2-74
This is almost exactly like the one I did in class. First find the volume of Tank B and the mass of Tank A using the ideal gas law. VB = (mRT1/P1)B = (5 kg)(0.287 kPa-m3/kg-K)(308 K) = 2.21 m3 mA = (P1V/RT1)A = (500 kPa)(1.0 m3)/(0.287 kPa-m3/kg-K)(298 K) = 5.846 kg Final volume = VA + VB = 1.0 + 2.21 = 3.21 m3; total mass = mA + mB = 5.846 + 5.0 = 10.846 kg. So Pfinal = mRTfinal/V = (10.846 kg)(0.287 kPa-m3/kg-K)(293 K)/3.21 m3 = 284.1 kPa.

2-102
You need to find the initial mass, final mass and the difference between the two.
M1 = P1V/RT1 = (800 kPa)(20 m3)/(0.2968 kPa-m3/kg-K)(298 K) = 180.9 kg M2 = P2V/RT2 = (600 kPa)(20 m3)/(0.2968 kPa-m3/kg-K)(293 K) = 138.0 kg The change in mass (or the amount escaped) is 42.9 kg.

3-20
This is a matter of finding the rate of heat transfer from convection and radiation and adding them together. Assume that the Q's have dots over them. Qconv = hA(Ts - Tf) = (15 W/m2-°C)(0.007854 m2)(70-20 °C) = 5.89 W. Qrad = esA(Ts - Tsur) = 0.8(5.67 X 10-8 W/m2-K4)(0.007854 m2)*((343 K)4 - (293 K)4) = 2.31 W. The total rate of heat transfer is 8.20 W. Note, to find the surface area of the sphere, use 4pr2.

3-28
Use the conduction heat transfer equation: kT = (Q * Dx)/(A * DT). 500 w/m2 is Q/A, so kT = (500 W/m2)(0.02 m)/(100 °C) = 0.1 W/m-°C.

3.38
You are given the initial and final volumes. Use the function for P to find the initial and final pressures.
P1 = (-1200 kPa/m3)(0.42 m3) + 600 kPa = 96 kPa. P2 = (-1200 kPa/m3)(0.12 m3) + 600 kPa = 456 kPa.
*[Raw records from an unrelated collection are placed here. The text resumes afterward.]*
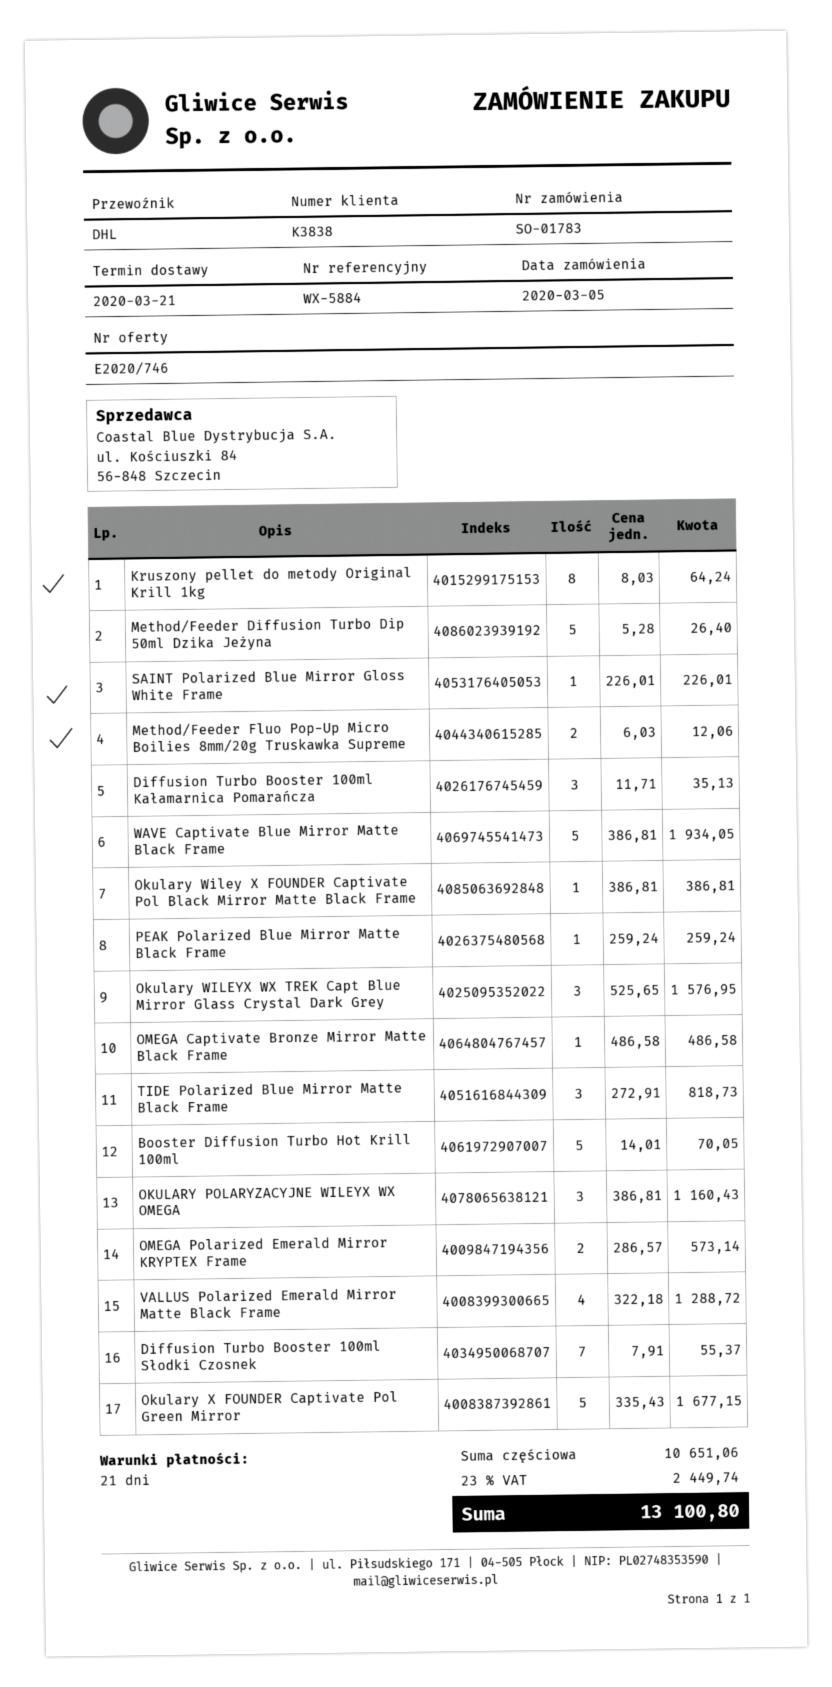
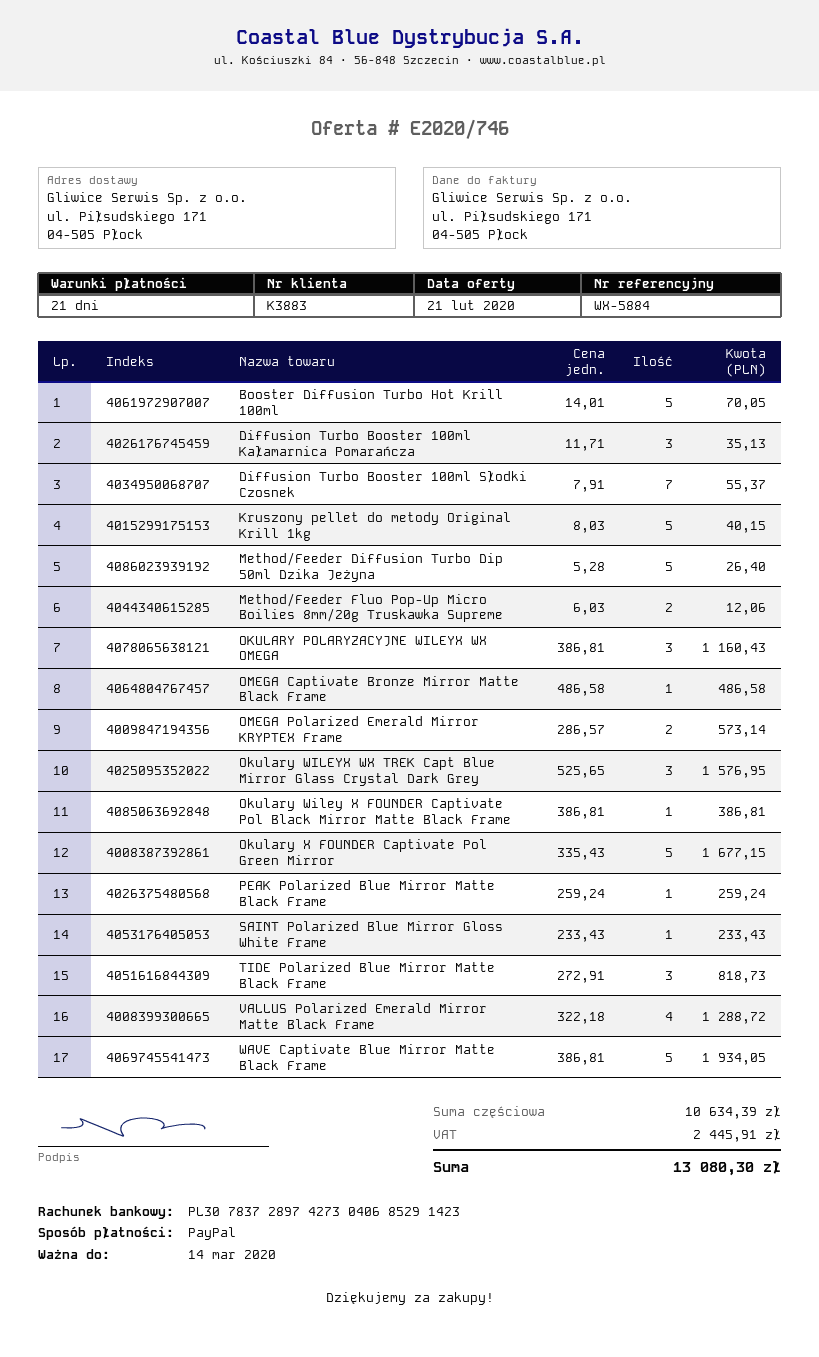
customer number: K3838 -> K3883
Kruszony pellet do metody Original Krill 1kg: 8 x 8.03 = 64.24 -> 5 x 8.03 = 40.15
SAINT Polarized Blue Mirror Gloss White Frame: 1 x 226.01 = 226.01 -> 1 x 233.43 = 233.43
subtotal: 10651.06 -> 10634.39
tax: 2449.74 -> 2445.91
total: 13100.80 -> 13080.30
If you find the area under the curve, just draw it and you get -82.8 kJ. If you integrate, W = ò (aV + b) = 1/2a(V22 - V12) + b(V2 - V1) = -82.8 kJ. Note the negative sign. The surroundings is doing work on the system so the sign is negative.

3-45
a) The final pressure is found from:
P3 = P2 + F/A = P2 + kx/A. Putting in numbers: P3 = 150 kPa + (100kN/m)(0.2m)/0.1 m2 (1 kPa/1kN/m2) = 350 kPa. b) To find the final temperature, you need two independent, intensive properties to set the system. You have pressure - your other one is specific volume. Your final volume is V2 + xA = 0.2 m3 + (0.2m)(0.1 m2) = 0.22 m3. The specific volume is V/m = 0.22 m3/50 kg = 0.0044 m3/kg. Looking up the pressure at 350 kPa, you find that vf = 0.0010 m3/kg and vg = 0.5243 m3/kg. Since your specific volume is in between, you have a saturated mixture, and your T = Tsat @ 350 kPa = 138.88 °C. What if your specific volume has been less than 0.0010. Then you would have a compressed liquid. If it was above 0.5243, you would have a superheated vapor. c) To find the work, just draw the curve. You have constant pressure from the initial to the intermediate stage, so you have a rectangle. Then the pressure changes linearly, so you have a triangle. Add up the areas of the geometric figures, and you should get a work of 27.5 kJ. Again, note the positive value. The work is done by the system.